Network bandwidth QoS in Hyper-V August 19, 2012Posted by vbry21 in Windows 2012 Hyper-V.
Tags: Hyper-V, Microsoft, Windows 2012
One of the problems with Virtualisation is potentially ensuring that a VM or process gets the resource that is required.
Networking is one the areas that causes concern, so wouldn’t it be nice if we could prioritise the networking traffic based on its function.
Well in Windows 2012 Hyper-V we can, we can use Quality of Service (QoS) bandwidth management; we can also define minimum and maximum network bandwidth for each Virtual Machine.
Below is a brief description of the technology and its uses
“Windows Server 2012 includes new Quality of Service (QoS) bandwidth management features that enable cloud hosting providers and enterprises to provide services that deliver predictable network performance to virtual machines on a server running Hyper-V. In Windows Server 2012, QoS supports the management of upper-allowed and lower-allowed bandwidth limits, referred to in this document as maximum bandwidth and minimum bandwidth. Windows Server 2012 also takes advantage of data centre bridging (DCB)-capable hardware to converge multiple types of network traffic on a single network adapter with a guaranteed level of service to each type. With Windows PowerShell, you can configure all these new features manually or enable automation in a script to manage a group of servers, regardless of whether they stand alone or are joined to a domain.
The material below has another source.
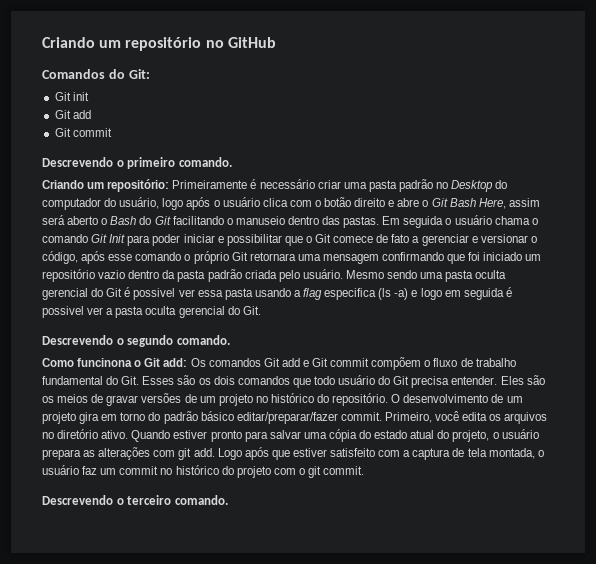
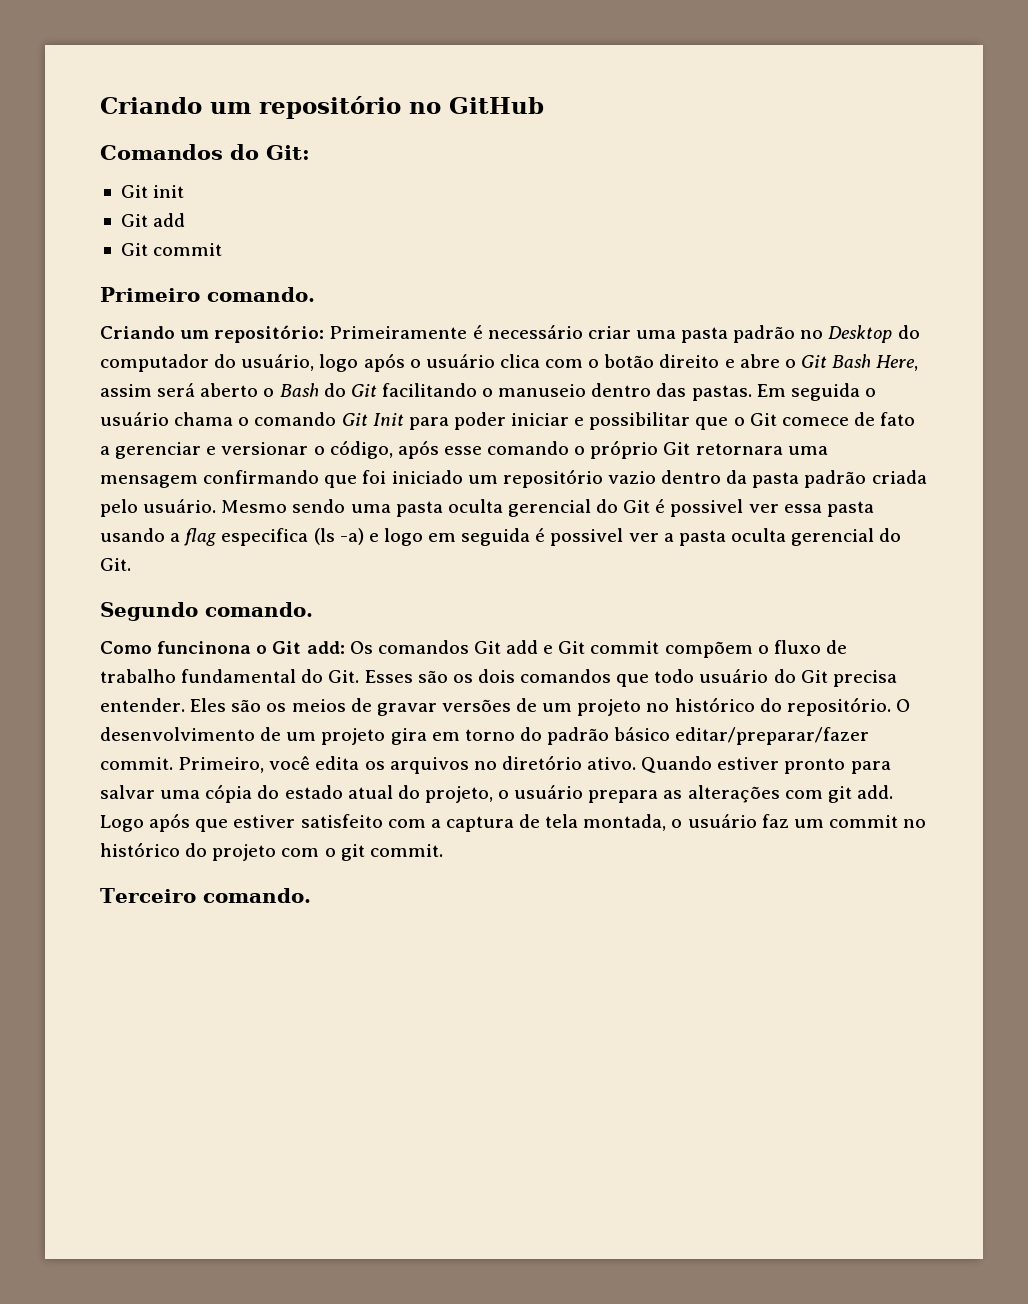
[42,157,176,169] Descrevendo o primeiro -> [100,287,200,302] Primeiro
[42,335,174,347] Descrevendo o segundo -> [100,602,198,621] Segundo
[42,495,172,505] Descrevendo o terceiro -> [100,888,196,903] Terceiro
For example, cloud hosting providers want to use servers running Hyper-V to host customers and still guarantee a specific level of performance based on service level agreements (SLAs). They want to ensure that no customer is impacted or compromised by other customers on their shared infrastructure, which includes computing, storage, and network resources. Likewise, enterprises have similar requirements. They want to run multiple application servers on a server running Hyper-V and be confident that each application server delivers predictable performance. Lack of performance predictability often drives administrators to put fewer virtual machines on a capable server or simply avoid virtualization, causing them to spend more money on physical equipment and infrastructure.
Furthermore, most cloud hosting providers and enterprises today use a dedicated network adapter and a dedicated subnet for a specific type of workload such as storage or live migration to achieve network performance isolation on a server running Hyper-V. Although this deployment strategy works for those using 1-gigabit Ethernet network adapters, it becomes impractical for those who are using or plan to use 10-gigabit Ethernet network adapters. Not only does one 10-gigabit Ethernet network adapter (or two for high availability) already provide sufficient bandwidth for all the workloads on a server running Hyper-V in most deployments, but 10-gigabit Ethernet network adapters and switches are considerably more expensive than their 1-gigabit Ethernet counterparts. To best utilize 10-gigabit Ethernet hardware, a server running Hyper-V requires new capabilities to manage bandwidth.”